CHIROL, un percepteur indélicat en 1806



Au début de la dernière décennie du XVIIIème siècle, les consuls disparaissent au profit de ces nouveaux fonctionnaires, issus de la Révolution, les percepteurs des Contributions, nommés à vie ! Un certain Chirol exerce cette fonction à Aubière en 1806.

Percepteur : Fonctionnaire chargé du recouvrement des impôts directs, ainsi que des amendes et condamnations pécuniaires. Les percepteurs (en général, un par canton) sont contrôlés par le trésorier-payeur général du département (Finances 1976).

Les faits
Le 4 janvier de l’année 1806, le contrôleur des Contributions, le sieur Tixier, se rend à Aubière « à l’effet de constater la situation de la comptabilité du dit Chirol, percepteur. »
S’étant présenté à son domicile, le sieur Tixier constate son absence. Il se porte alors chez le Maire, maître Girard. Celui-ci lui dit que le percepteur Chirol « n’a plus paru dans la Commune depuis environ huit jours ». Cependant, il lui présente les rolles des exercices des années 13 et 14, dépendants de la dite comptabilité.
Le sieur Tixier examine alors les documents et fait les calculs des sommes recouvrées, versées ou laissées en caisse. Il en résulte un déficit de la somme de 3.435 Francs et 7 centimes ! Il rédige un procès-verbal de situation qu’il transmet à l’autorité supérieure.

Mandat d'arrêt de 1806
(Archives départementales du Puy-de-Dôme)

Chirol en fuite
Très vite, un mandat d’amener est lancé contre Chirol afin qu’il soit interrogé. Le délai écoulé, l’huissier Pigot constate, dans son procès-verbal du 13 février 1806, que le dit Chirol « n’a pas obéi au mandat d’amener et s’est soustrait par la fuite à l’exécution du mandat d’arrêt » (dont était frappé Chirol depuis le 10 février, « prévenu d’être rétentionnaire d’une somme de trois mille quatre cent trente cinq francs, 7 centimes, des deniers publics dont il étoit comptable, pour les avoir perçus sur les exercices des années 13 et 14 et de les avoir détournés à son profit.
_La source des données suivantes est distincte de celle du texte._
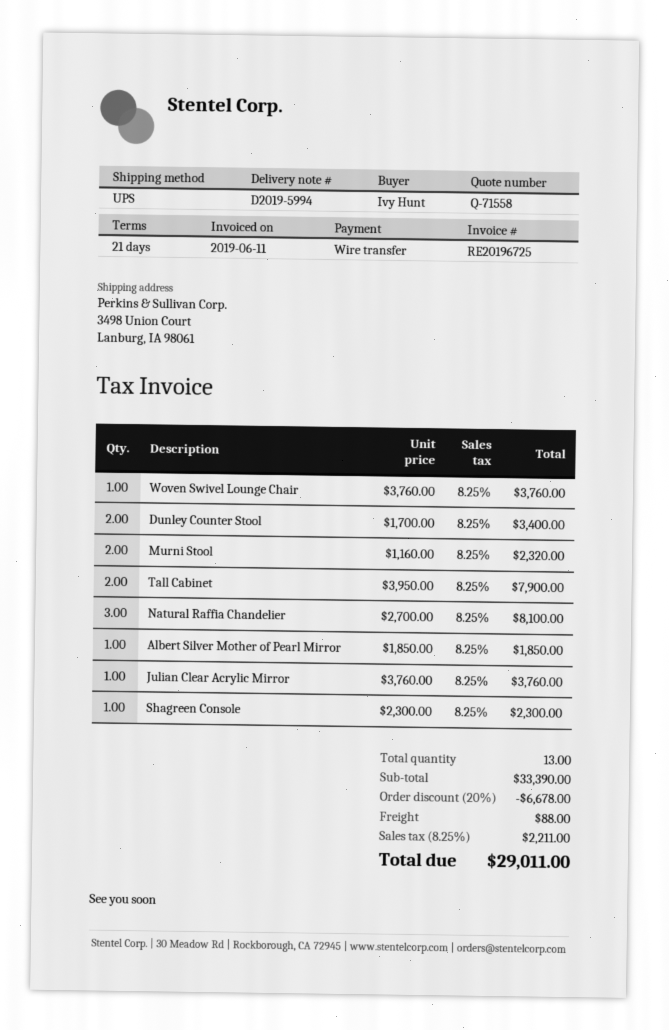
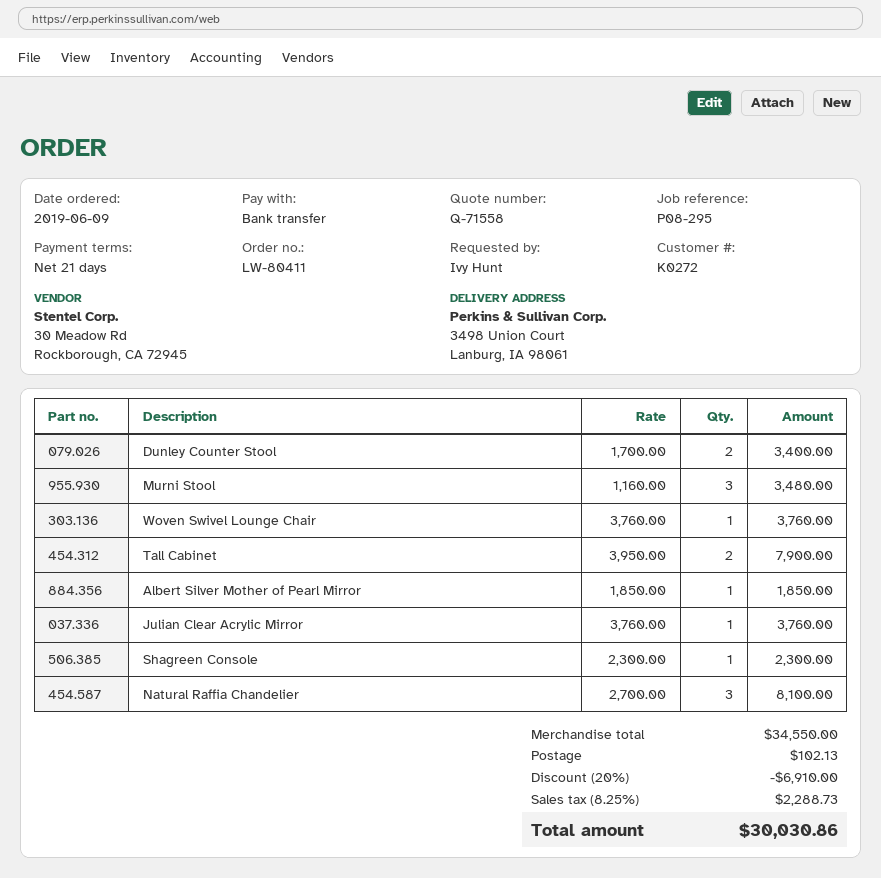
Murni Stool: 2 x 1160.00 = 2320.00 -> 3 x 1160.00 = 3480.00
subtotal: 33390.00 -> 34550.00
discount: 20% = 6678.00 -> 20% = 6910.00
shipping: 88.00 -> 102.13
tax: 8.25% = 2211.00 -> 8.25% = 2288.73
total: 29011.00 -> 30030.86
Lequel délit a été trouvé de nature à mériter peine afflictive et infâmante »).

Ordonnance de prise de corps
Le jury ordinaire d’accusation s’étant prononcé favorablement à l’accusation contre le dit Chirol, le 18 février, le Substitut du Procureur général impérial, près la Cour de Justice Criminelle  du département du Puy-de-Dôme, requiert « qu’il soit, par Mosnier, le Directeur du jury, décerné ordonnance de prise de corps contre le dit Chirol, percepteur des Contributions de la Commune d’Aubière, dont les prénoms, âge et signalement sont inconnus, et dénommé dans le dit acte. »[1]
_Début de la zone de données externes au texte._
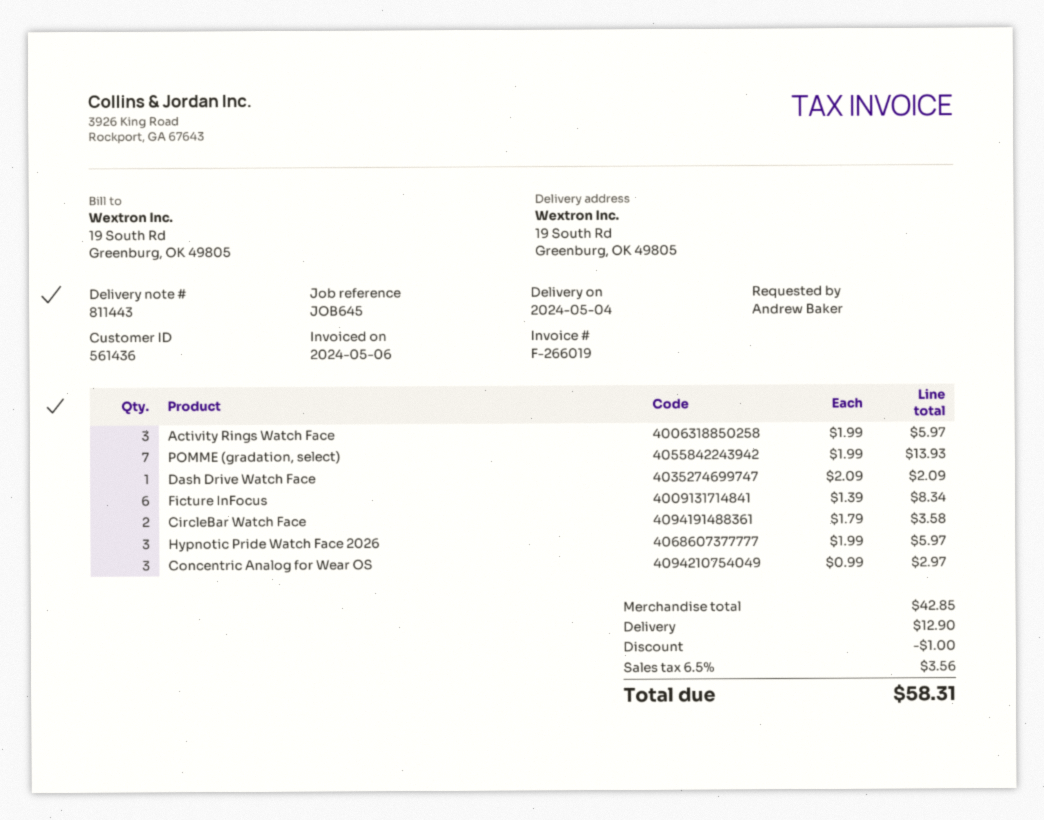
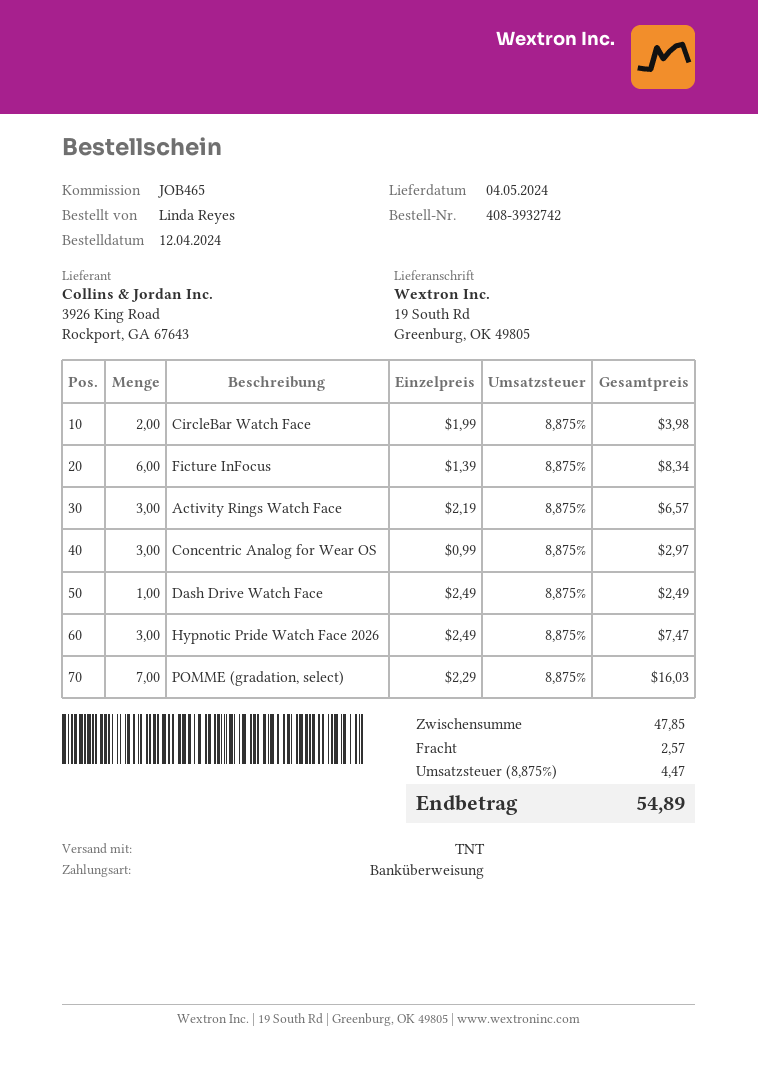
reference: JOB645 -> JOB465
ordered by: Andrew Baker -> Linda Reyes
Activity Rings Watch Face: 3 x 1.99 = 5.97 -> 3 x 2.19 = 6.57
POMME (gradation, select): 7 x 1.99 = 13.93 -> 7 x 2.29 = 16.03
Dash Drive Watch Face: 1 x 2.09 = 2.09 -> 1 x 2.49 = 2.49
CircleBar Watch Face: 2 x 1.79 = 3.58 -> 2 x 1.99 = 3.98
Hypnotic Pride Watch Face 2026: 3 x 1.99 = 5.97 -> 3 x 2.49 = 7.47
subtotal: 42.85 -> 47.85
discount: 1.00 -> none
shipping: 12.90 -> 2.57
tax: 6.5% = 3.56 -> 8.875% = 4.47
total: 58.31 -> 54.89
La déclaration du jury, à nous remise ce jourd’huy par le Chef des dits jurés, porte qu’il y a lieu à l’accusation mentionnée au dit acte, après avis, vu les réquisitions écrites du Substitut et mises à la suite et après la déclaration des jurés en date de ce même jour, Ordonnons, en vertu de l’article 258 du Code des délits et des peines, que le dit Chirol, percepteur à vie de la Commune d’Aubière, prénoms, âge et signalement inconnus, sera pris au corps et conduit directement en la maison de Justice près la Cour de Justice Criminelle du département du Puy-de-Dôme, séant à Riom.
Mandons et ordonnons de mettre à exécution la présente ordonnance dont sera laissé copie au dit Chirol, et qui sera nottifiée à la requête du Substitut et conformément aux lois, tant à la Mairie de Clermont-Ferrand où le jury d’accusation a été tenu, qu’à celle d’Aubière, où le dit Chirol était domicilié.
Mandons et ordonnons à tous huissiers, sur ce requis, de mettre la dite Ordonnance à exécution, à nos procureurs généraux et à nos procureurs près les tribunaux de première instance d’y tenir la main, à tous commandants et officiers de la force publique, de prêter main-forte lorsqu’ils en seront légalement requis, en foy de quoy la présente Ordonnance a été signée par le Directeur du jury et scellée du sceau du Tribunal.
A Clermont-Ferrand, 28 février dix huit cent six.

***

Questions soumises à la décision du jury ordinaire de jugement sur l’accusation portée contre Chirol :
-1- Est-il constant qu’il a été détourné, par le percepteur de la Commune d’Aubière, sur les exercices des années 13 et 14, un somme de 3.435 f 07 ?
REPONSE : Il est constant.
-2- Chirol était-il percepteur de la dite Commune, pour les années 13 et 14 ?
REPONSE : Chirol était.
-3- Est-il convaincu d’avoir détourné la dite somme de 3.435 f 07 ?
REPONSE : Il est convaincu.
-4- Était-il comptable de cette somme ?
REPONSE : Il était comptable.
-5- A-t-il agi dans des intentions criminelles ?
REPONSE : Il a agi.
                                      Signé le chef du jury ordinaire.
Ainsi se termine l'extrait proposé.